§ **INSTRUCTIONS TO FOLLOW**: Copy out, unchanged, the entries below from the "font-size: 19.5px;" line to the final line. Omit pictures.

Excerpts from a dataset
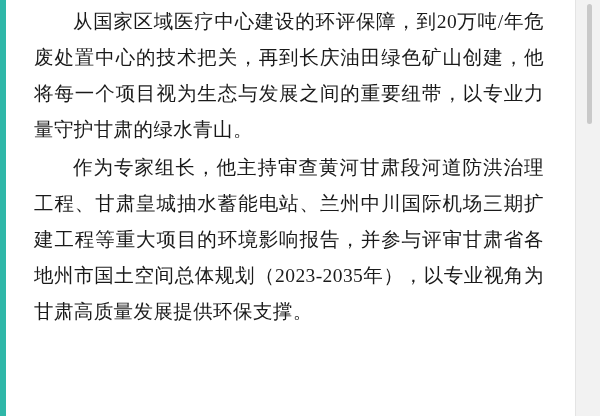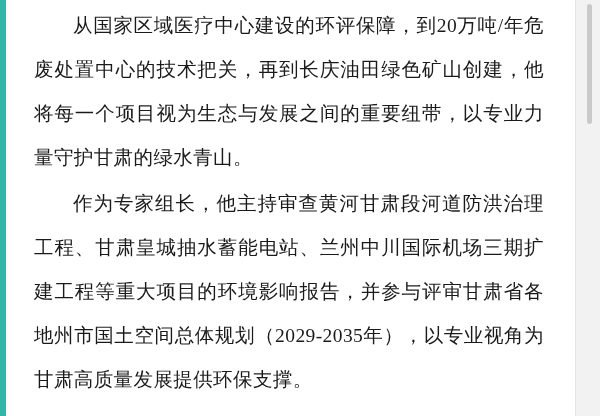--- a/index.html
+++ b/index.html
@@ -60,7 +60,7 @@
     margin: 0 0 2px 0;
     text-indent: 2em;
     font-size: 19.5px;
-    line-height: 44px;
+    line-height: 36px;
     color: #1a1a1a;
     letter-spacing: 0.4px;
     text-align: justify;

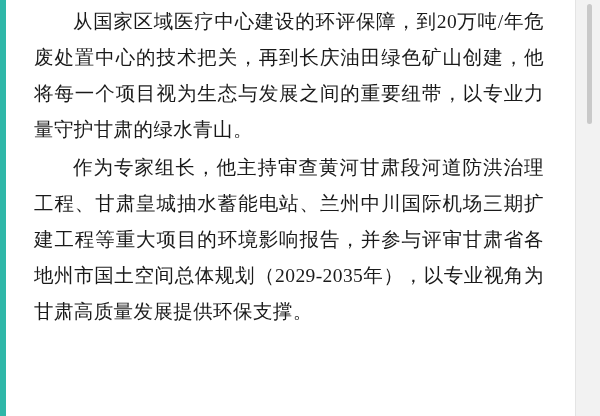--- a/index.html
+++ b/index.html
@@ -80,7 +80,7 @@
 
   <div class="content">
     <p class="para">从国家区域医疗中心建设的环评保障，到20万吨/年危废处置中心的技术把关，再到长庆油田绿色矿山创建，他将每一个项目视为生态与发展之间的重要纽带，以专业力量守护甘肃的绿水青山。</p>
-    <p class="para">作为专家组长，他主持审查黄河甘肃段河道防洪治理工程、甘肃皇城抽水蓄能电站、兰州中川国际机场三期扩建工程等重大项目的环境影响报告，并参与评审甘肃省各地州市国土空间总体规划（2029-2035年），以专业视角为甘肃高质量发展提供环保支撑。</p>
+    <p class="para">作为专家组长，他主持审查黄河甘肃段河道防洪治理工程、甘肃皇城抽水蓄能电站、兰州中川国际机场三期扩建工程等重大项目的环境影响报告，并参与评审甘肃省各地州市国土空间总体规划（2023-2035年），以专业视角为甘肃高质量发展提供环保支撑。</p>
   </div>
 
   <div class="right-gutter">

§ **WRITTEN ANSWER**:
     font-size: 19.5px;
-    line-height: 44px;
+    line-height: 36px;
     color: #1a1a1a;
     letter-spacing: 0.4px;
     text-align: justify;

--- a/index.html
+++ b/index.html
@@ -80,7 +80,7 @@
 
   <div class="content">
     <p class="para">从国家区域医疗中心建设的环评保障，到20万吨/年危废处置中心的技术把关，再到长庆油田绿色矿山创建，他将每一个项目视为生态与发展之间的重要纽带，以专业力量守护甘肃的绿水青山。</p>
-    <p class="para">作为专家组长，他主持审查黄河甘肃段河道防洪治理工程、甘肃皇城抽水蓄能电站、兰州中川国际机场三期扩建工程等重大项目的环境影响报告，并参与评审甘肃省各地州市国土空间总体规划（2029-2035年），以专业视角为甘肃高质量发展提供环保支撑。</p>
+    <p class="para">作为专家组长，他主持审查黄河甘肃段河道防洪治理工程、甘肃皇城抽水蓄能电站、兰州中川国际机场三期扩建工程等重大项目的环境影响报告，并参与评审甘肃省各地州市国土空间总体规划（2023-2035年），以专业视角为甘肃高质量发展提供环保支撑。</p>
   </div>
 
   <div class="right-gutter">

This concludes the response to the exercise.